Its value is what it tells us about our relation to nature.

Perhaps the best way to understand the human condition is to examine what we think of as most alien--at least that is the beautyof Sue Hubbell's Broadsides from the Other Orders: A Book of Bugs. Throughout her close examination of the world which surrounds us--and which we too often would rather not see--Hubbell gives us a glimpse of how we see. Her introduction punctures a hole in our unexamined faith that numbers mean knowledge: to say something is about the size of a bread basket may not be as precise as giving its measurements, but it communicates more useful knowlede than, say, 8"X8"X16". All the same she doesn't hesitate to tell us that there are 300 pound of bugs for every pound of human. Each chapter adds to that questioning of technological ways of knowing and relating to the natural world. The best chapter, in my mind, is the one on Gypsy Moths. She give us a fascinating history of the arrival of the moths in the U.S. and their place in the American dream of getting rich quick. Because they were classified, in the 18th century, in the same family as the silk worm, many thought they would be able to produce a heartier and more abundant silk thread, but the category was a human invention, and the gypsy moth caterpillarss could not produce any marketable silk. But when they escaped from the controlled environment, they wrought havoc on trees.
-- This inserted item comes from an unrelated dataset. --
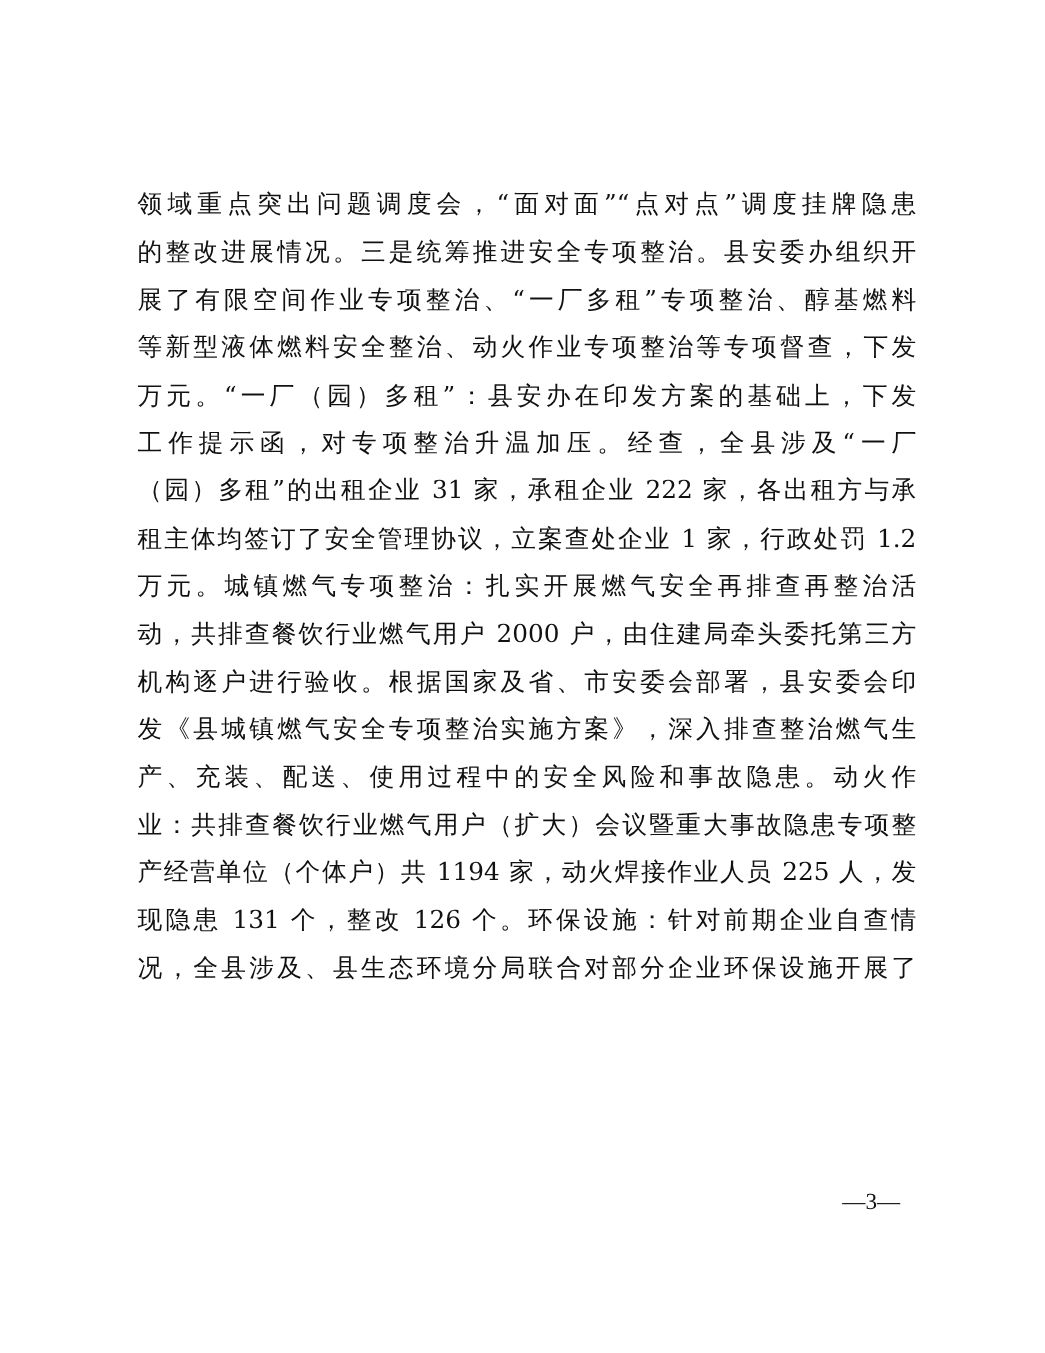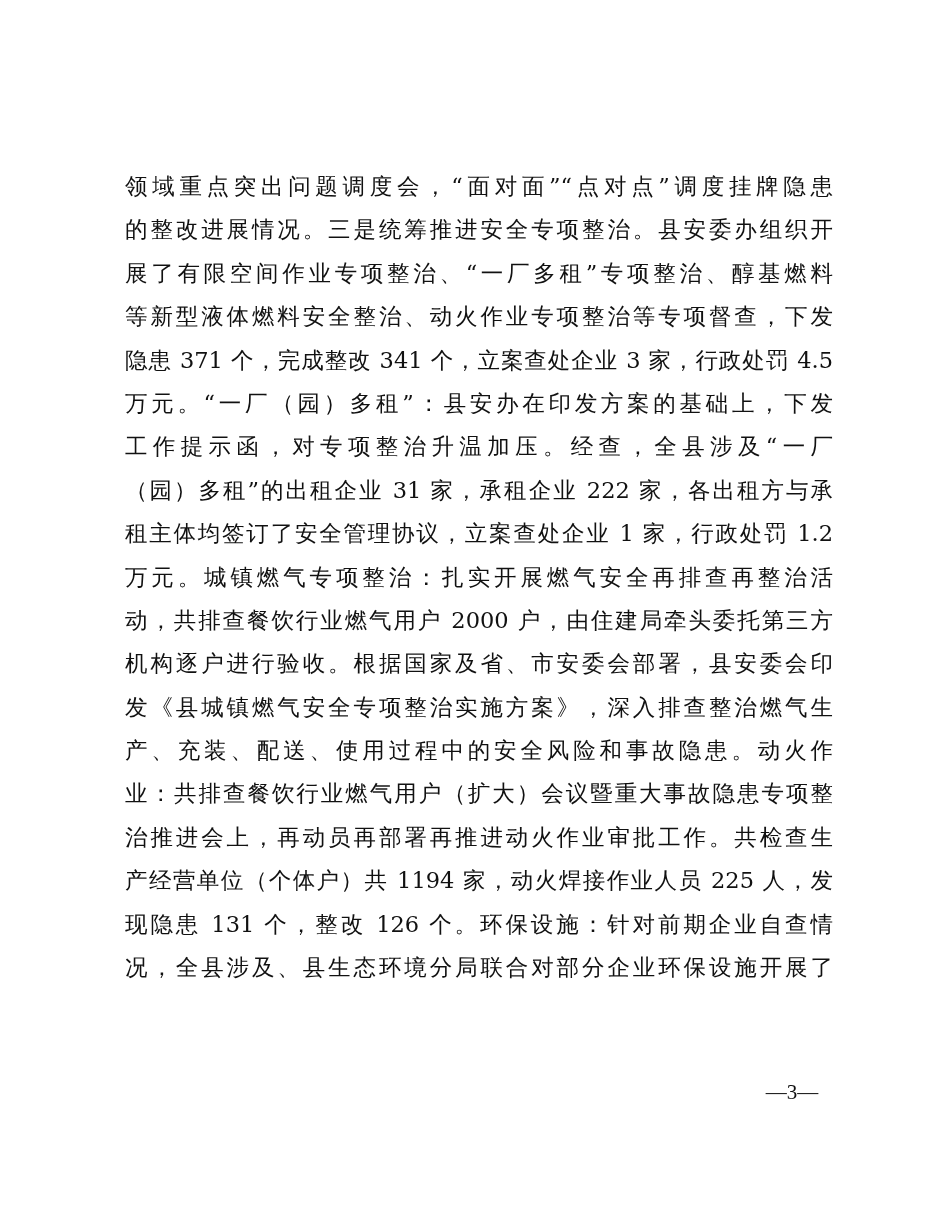"隐患 371 个，完成整改 341 个，立案查处企业" span.line { html: <span>隐患 371 个，完成整改 341 个，立案查处企业 3 家，行政处罚 4.5</span> -> none }
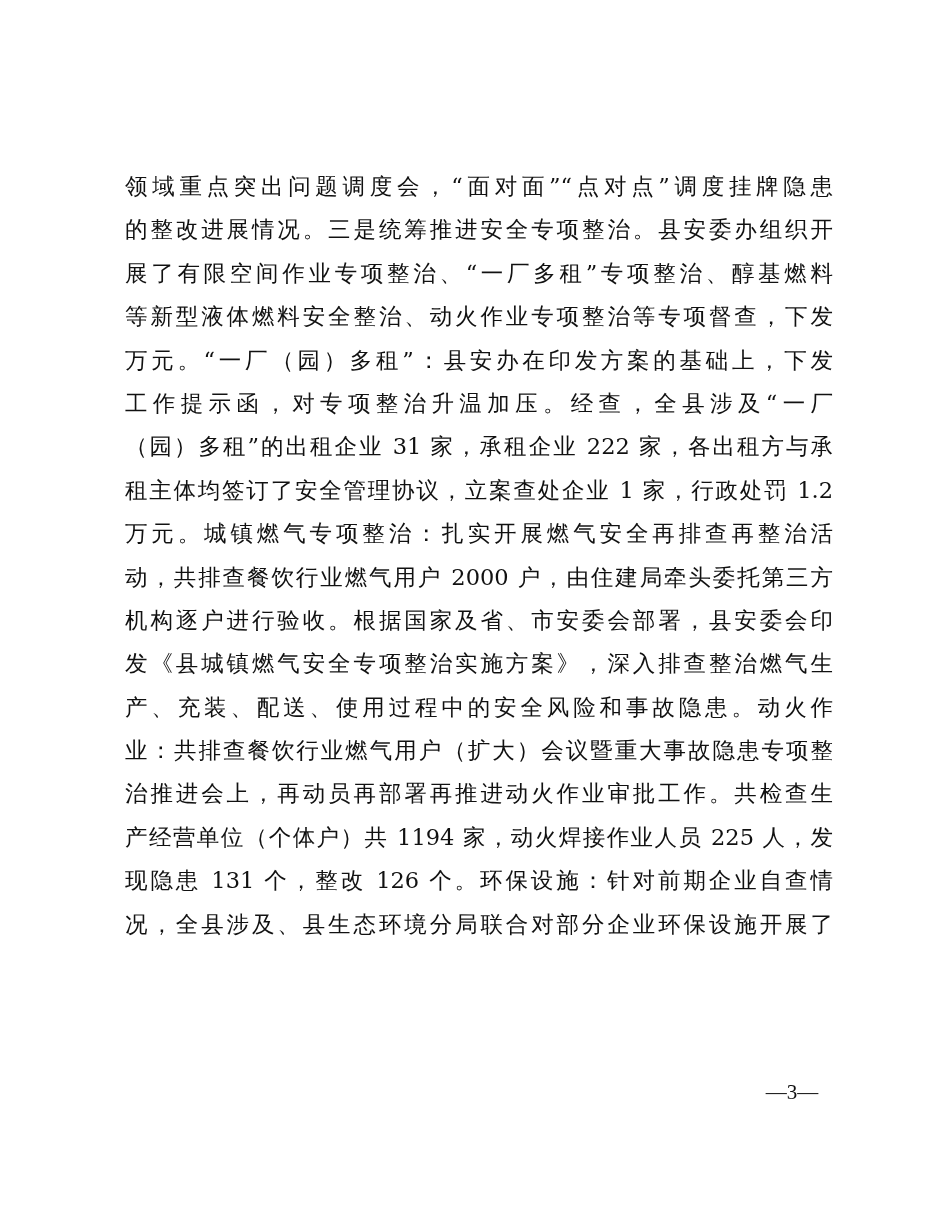"治推进会上，再动员再部署再推进动火作业审批工作。共检查生" span.line { html: <span>治推进会上，再动员再部署再推进动火作业审批工作。共检查生</span> -> none }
Hubbell examines the national debate about exterminating the moth altogether or limiting its destruction. Human attempts to control the moths failed, but the eco-system had its own checks to the spread of the moths (trees secreted poisons, and diseases limited population growth). When the moths became a problem again in the late twentieth century, the debate took the same shape as it had 200 years earlier. In the end, as Hubbell explains from the cafe looking out on the neighborhood where the moths first made their appearance, and where a new mall with its vast parking lot cleared of trees, it turned out that a man and his bulldozer was a far greater danger to the trees than any number of gypsy moths. Take a look at Broadsides from the Other Orders--you will never look at a moth or a daddy long leg the same way again.